How to Make Your SSL Secure

As SSL technology evolves and changes, new vulnerabilities begin to cause problems. Secure socket layer (SSL) technology has changed in recent years, and new vulnerabilities have also been discovered. This tip explores the new SSL security landscape and outlines emerging security issues. Read on to learn the latest on these SSL security issues and steps companies can take to overcome them and implement SSL securely:

The SSL certificate

The SSL certificate is a key component of SSL security and indicates to users that the website can be trusted. With this in mind, it must be obtained from a reliable certificate authority (CA) – the larger the market share the better, as that means there is less chance the certificate will be revoked. Organizations should not rely on self-signed certificates. The certificate should ideally use the SHA-2 hashing algorithm, as there are currently no known vulnerabilities in this algorithm.

Extended validation (EV) certificates provide another means of increasing trust in the security of the website. Most browsers show websites that have EV certificates in a safe green color, providing a strong visual clue to end users that the website can be considered safe to use.

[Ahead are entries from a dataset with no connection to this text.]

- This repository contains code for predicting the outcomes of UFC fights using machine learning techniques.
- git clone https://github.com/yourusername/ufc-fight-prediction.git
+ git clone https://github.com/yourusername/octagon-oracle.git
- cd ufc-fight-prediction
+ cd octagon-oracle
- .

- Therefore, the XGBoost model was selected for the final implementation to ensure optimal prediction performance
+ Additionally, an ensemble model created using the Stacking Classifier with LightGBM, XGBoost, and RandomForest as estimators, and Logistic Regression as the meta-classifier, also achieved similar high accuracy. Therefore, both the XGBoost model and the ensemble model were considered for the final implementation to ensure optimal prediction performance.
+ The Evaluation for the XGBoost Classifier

Disable support for weak ciphers

Almost all web servers support strong (128 bit) or very strong (256 bit) encryption ciphers, but many also support weak encryption, which can be exploited by hackers to compromise your enterprise network security. There is no reason to support weak ciphers, and they can be disabled in a couple of minutes by configuring your server with a line like:

SSLCipherSuite RSA:!EXP:!NULL:+HIGH:+MEDIUM:-LOW

Make sure your server doesn’t support insecure renegotiation

The SSL and TLS Authentication Gap vulnerability allows a man-in-the-middle to use renegotiation to inject arbitrary content into an encrypted data stream. Most major vendors have issued patches for this vulnerability, so if you have not already done so make it a priority to implement secure renegotiation or disable insecure renegotiation (making any necessary changes to your site) at the very least.

Ensure that all stages of authentication are performed over SSL

Protecting your user credentials is key, and that means sending users your login form over an SSL connection as well as protecting their credentials with SSL when they are submitted to you. Failure to do this makes it possible for hackers to intercept your form and replace it with an evil insecure one which forwards users’ credentials to their own servers.

Don’t mix SSL protected content and plaintext on your web pages

Mixed content can lead to your site being compromised because a single unprotected resource like Javascript could be used to inject malicious code or lead to a man-in-the-middle attack.

Use HTTP Strict Transport Security (HSTS) to protect your domains (including sub-domains)

When your website is protected using HSTS, after the first visit all links to the website are converted from http to https automatically, and visitors cannot access the site again unless it is verified by a valid, non-self-signed certificate. That means that hackers will be unable to divert your users to a phishing site that they control over an insecure link (using SSL stripping ) or steal unsecured session cookies (using Firesheep.)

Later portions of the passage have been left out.